TASK PROMPT
Every entry is to be returned exactly as it stands; the pictures are to be dropped.

= Beginning of Section =

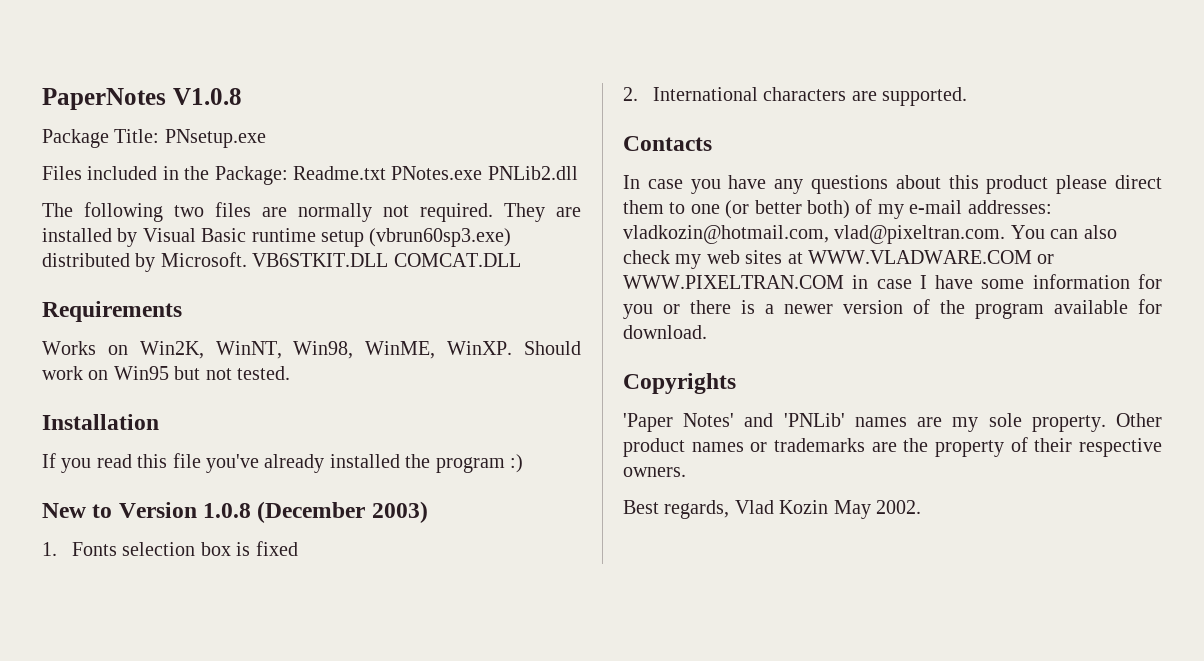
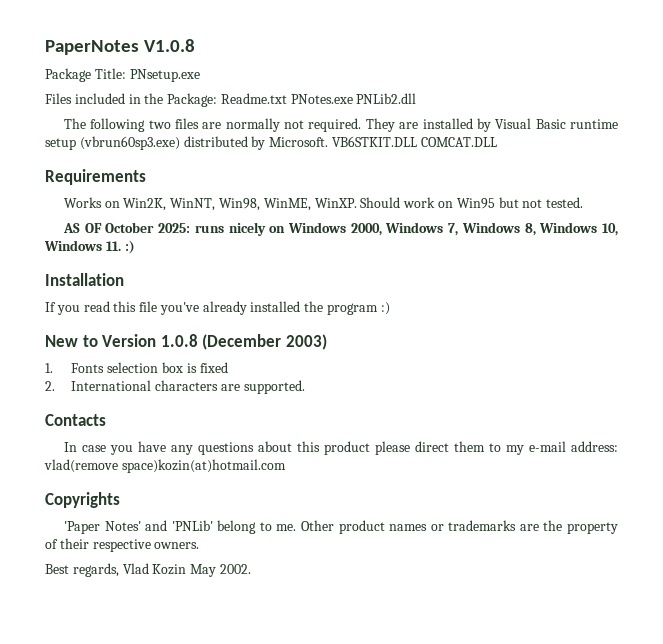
+ AS OF October 2025: runs nicely on Windows 2000, Windows 7, Windows 8, Windows 10, Windows 11. :)
- In case you have any questions about this product please direct them to one (or better both) of my e-mail addresses: vladkozin@hotmail.com, vlad@pixeltran.com. You can also check my web sites at WWW.VLADWARE.COM or WWW.PIXELTRAN.COM in case I have some information for you or there is a newer version of the program available for download.
+ In case you have any questions about this product please direct them to my e-mail address: vlad(remove space)kozin(at)hotmail.com
- 'Paper Notes' and 'PNLib' names are my sole property.
+ 'Paper Notes' and 'PNLib' belong to me.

= End of Section =

ANSWER TO THIS PROBLEM
+ AS OF October 2025: runs nicely on Windows 2000, Windows 7, Windows 8, Windows 10, Windows 11. :)
- In case you have any questions about this product please direct them to one (or better both) of my e-mail addresses: vladkozin@hotmail.com, vlad@pixeltran.com. You can also check my web sites at WWW.VLADWARE.COM or WWW.PIXELTRAN.COM in case I have some information for you or there is a newer version of the program available for download.
+ In case you have any questions about this product please direct them to my e-mail address: vlad(remove space)kozin(at)hotmail.com
- 'Paper Notes' and 'PNLib' names are my sole property.
+ 'Paper Notes' and 'PNLib' belong to me.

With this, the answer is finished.